Look through the lines below for the word "онлайн", and copy every line that has it.

(Edit difference data)
# # # #

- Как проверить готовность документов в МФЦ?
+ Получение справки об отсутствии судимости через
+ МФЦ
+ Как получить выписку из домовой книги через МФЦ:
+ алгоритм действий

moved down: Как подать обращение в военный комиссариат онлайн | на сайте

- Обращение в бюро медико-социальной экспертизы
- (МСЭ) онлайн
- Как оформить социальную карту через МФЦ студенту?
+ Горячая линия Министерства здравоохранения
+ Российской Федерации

# # # #

* WRITTEN ANSWER:
moved down: Как подать обращение в военный комиссариат онлайн | на сайте
- (МСЭ) онлайн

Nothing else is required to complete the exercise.